Updated 6:40 p.m. 10/15/14
Senior U.S. officials are growing more worried about an Ebola outbreak that has now infected two health workers in Dallas, including one who traveled on a commercial airliner with a fever a day before being diagnosed with the disease.
The CDC is contacting all 132 passengers who were onboard the Frontier Airlines flight from Cleveland to Dallas on Monday along with a nurse who treated Thomas Eric Duncan before he became the first person to die of Ebola in the U.S. CDC director Dr. Thomas Frieden bluntly told reporters on Wednesday that the nurse "should not have traveled" on the plane because she was one of dozens who were being monitored for exposure to the deadly disease.

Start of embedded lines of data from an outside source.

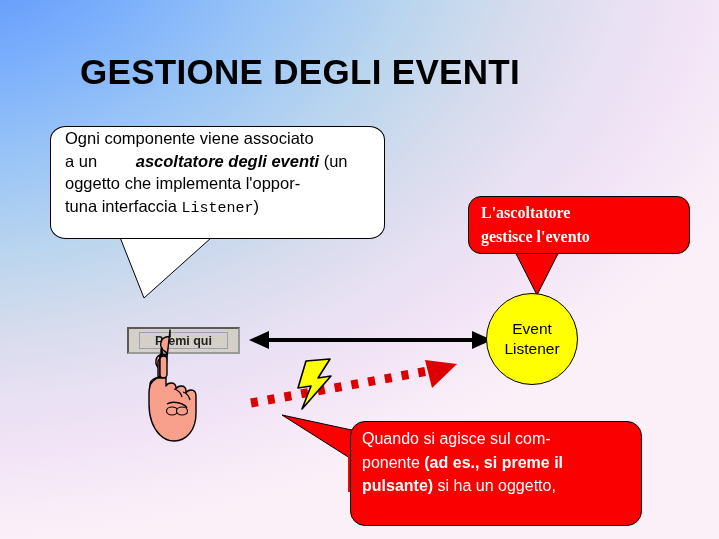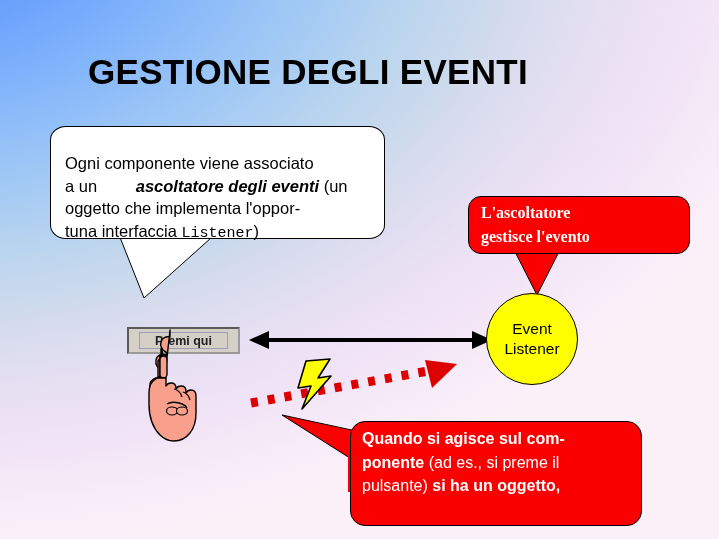--- a/index.html
+++ b/index.html
@@ -32,21 +32,20 @@
     position: absolute;
     left: 0;
     top: 52px;
     width: 600px;
     text-align: center;
     font-size: 35px;
     font-weight: bold;
     color: #000000;
     letter-spacing: 0.3px;
     white-space: nowrap;
-    margin-left: 8px;
   }
 
   
   #white-bubble-wrap {
     position: absolute;
     left: 50px;
     top: 126px;
     width: 340px;
     height: 175px;
   }
@@ -65,21 +64,21 @@
     position: absolute;
     left: 0;
     top: 0;
     width: 340px;
     height: 175px;
     pointer-events: none;
   }
   #white-bubble-text {
     position: absolute;
     left: 15px;
-    top: 26px;
+    top: 1px;
     width: 310px;
     font-size: 16.5px;
     line-height: 22.5px;
     color: #000000;
   }
   #white-bubble-text .em {
     font-weight: bold;
     font-style: italic;
     margin-left: 34px;
   }
@@ -222,22 +221,22 @@
   }
   #red-bottom-text {
     position: absolute;
     left: 84px;
     top: 17px;
     width: 280px;
     font-size: 16px;
     line-height: 23.5px;
     color: #ffffff;
   }
-  #red-bottom-text .b { font-weight: bold; }
-  #red-bottom-text .n { font-weight: normal; }
+  #red-bottom-text .b { font-weight: normal; }
+  #red-bottom-text .n { font-weight: bold; }
 </style>
 </head>
 <body>
 
 <div id="slide">
 
   <div id="title">GESTIONE DEGLI EVENTI</div>
 
   <div id="white-bubble-wrap">
     <svg id="white-bubble-tail" viewBox="0 0 340 175">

That nurse has now been flown from Dallas to Emory University Hospital in Atlanta for treatment. She reported a fever of 99.5 on the day of the flight, Frieden said. The first infected health worker, Nina Pham, is staying at a hospital in Dallas, where officials say her condition has improved.
In an indication of the seriousness of the Ebola situation, President Obama cancelled a campaign trip planned for Wednesday afternoon to convene his Cabinet at the White House. The president told reporters after the two-hour meeting that the government would be monitoring the response in Dallas "in a much more aggressive way" and that he had instructed the CDC to dispatch "a SWAT team" of rapid responders to any hospital reporting a diagnosis of Ebola.